_Work instruction:_ Find every line in the data that contains the word "localhost". Return each of those lines.

_Extracted records:_
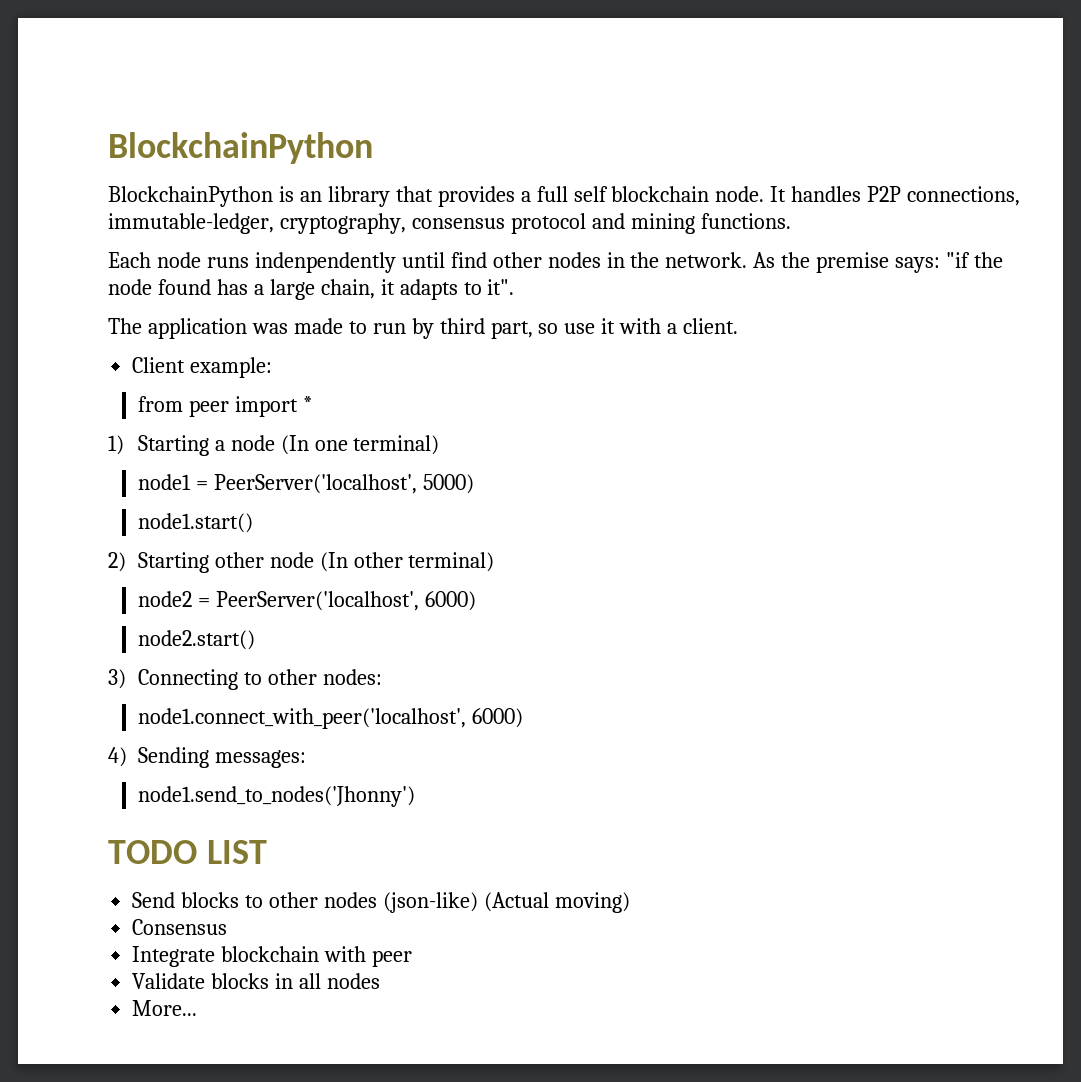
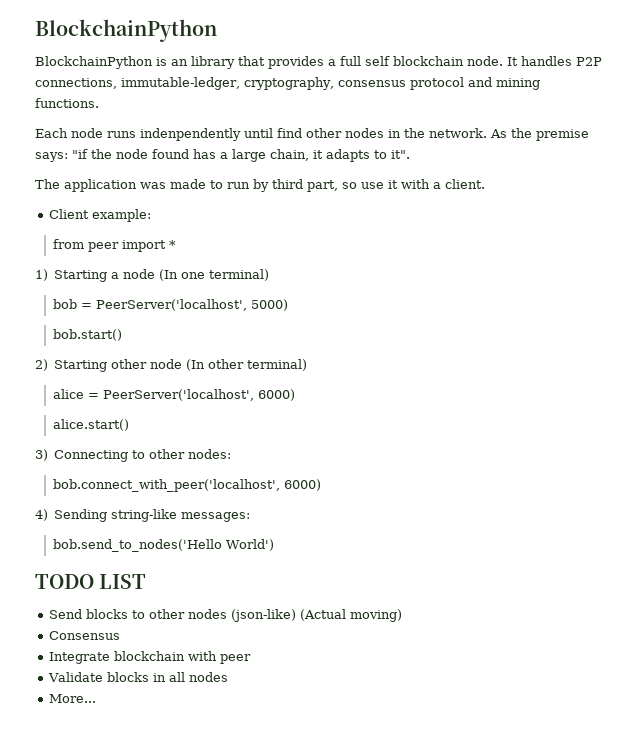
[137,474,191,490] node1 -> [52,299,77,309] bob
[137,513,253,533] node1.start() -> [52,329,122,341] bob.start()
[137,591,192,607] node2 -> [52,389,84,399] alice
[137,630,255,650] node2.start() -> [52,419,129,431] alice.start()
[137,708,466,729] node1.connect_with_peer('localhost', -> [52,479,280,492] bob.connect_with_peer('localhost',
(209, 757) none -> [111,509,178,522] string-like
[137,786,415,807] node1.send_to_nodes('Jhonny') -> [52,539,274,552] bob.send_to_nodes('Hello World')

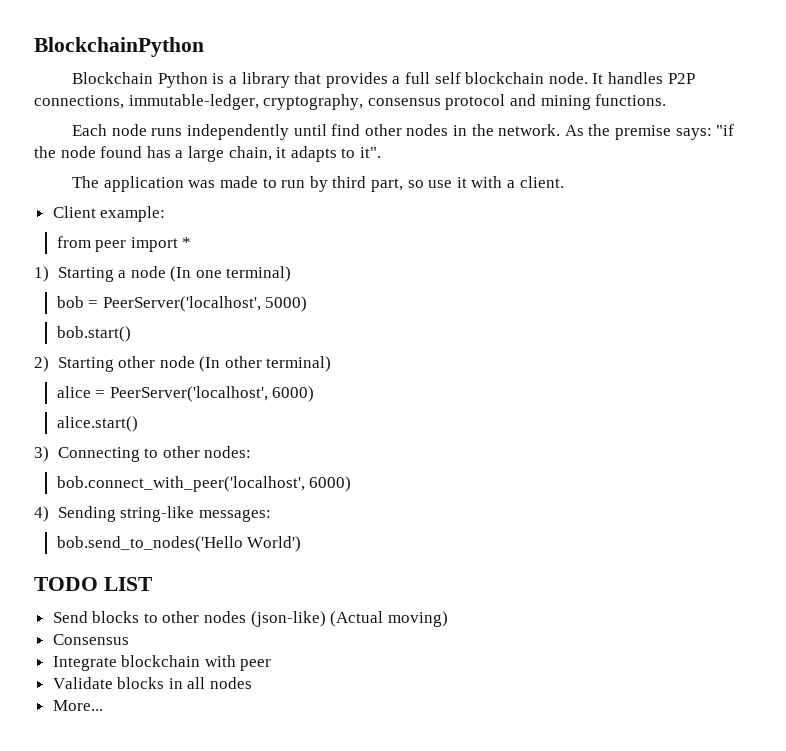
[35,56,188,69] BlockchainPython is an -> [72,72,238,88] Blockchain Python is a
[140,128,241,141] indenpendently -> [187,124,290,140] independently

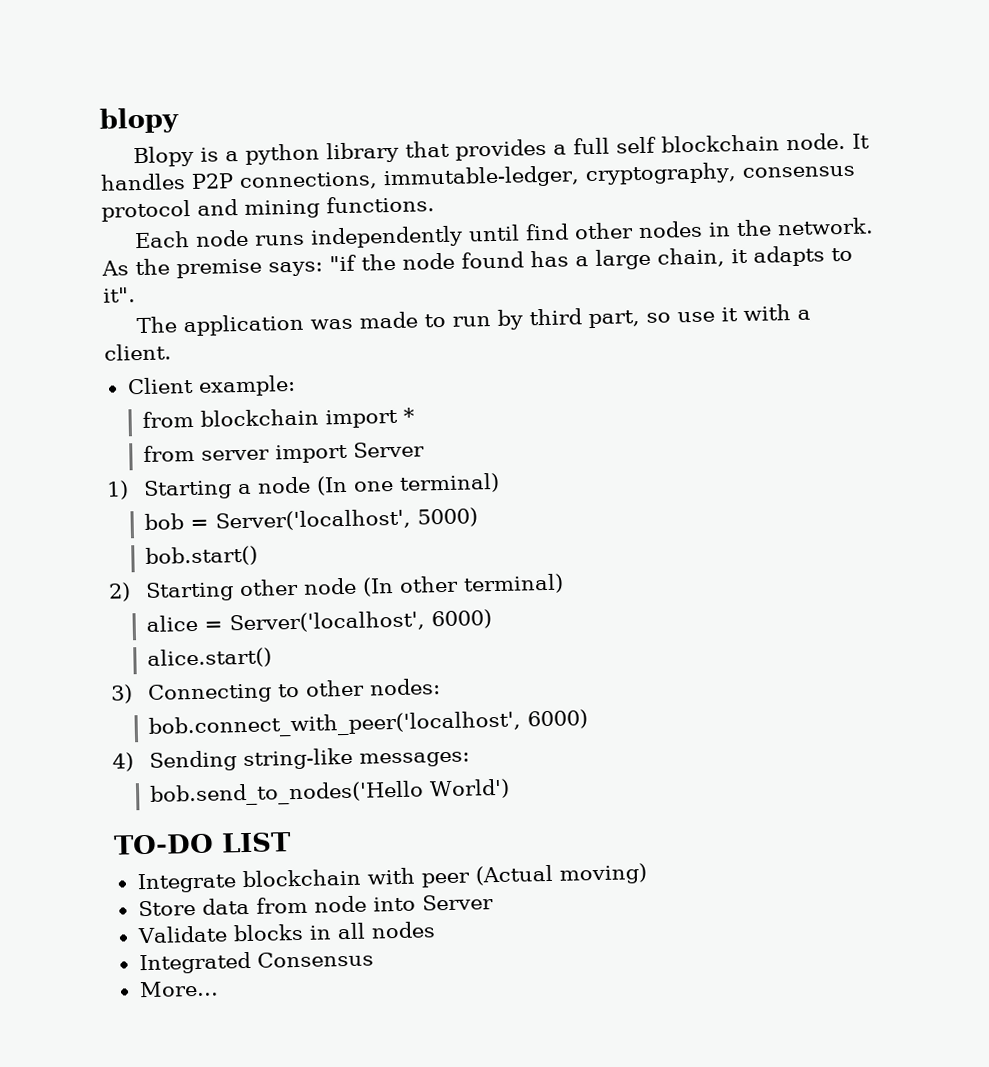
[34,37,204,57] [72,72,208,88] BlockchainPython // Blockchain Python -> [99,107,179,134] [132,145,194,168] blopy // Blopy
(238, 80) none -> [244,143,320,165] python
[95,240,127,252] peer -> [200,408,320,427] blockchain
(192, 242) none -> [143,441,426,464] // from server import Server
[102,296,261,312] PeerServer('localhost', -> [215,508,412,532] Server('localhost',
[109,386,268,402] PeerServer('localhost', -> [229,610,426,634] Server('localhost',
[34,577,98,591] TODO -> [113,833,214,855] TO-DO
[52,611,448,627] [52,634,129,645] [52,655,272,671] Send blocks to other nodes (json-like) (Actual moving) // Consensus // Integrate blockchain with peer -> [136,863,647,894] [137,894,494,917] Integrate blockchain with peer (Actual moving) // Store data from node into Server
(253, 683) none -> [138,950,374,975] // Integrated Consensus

_Exercise solution:_
[137,708,466,729] node1.connect_with_peer('localhost', -> [52,479,280,492] bob.connect_with_peer('localhost',
[102,296,261,312] PeerServer('localhost', -> [215,508,412,532] Server('localhost',
[109,386,268,402] PeerServer('localhost', -> [229,610,426,634] Server('localhost',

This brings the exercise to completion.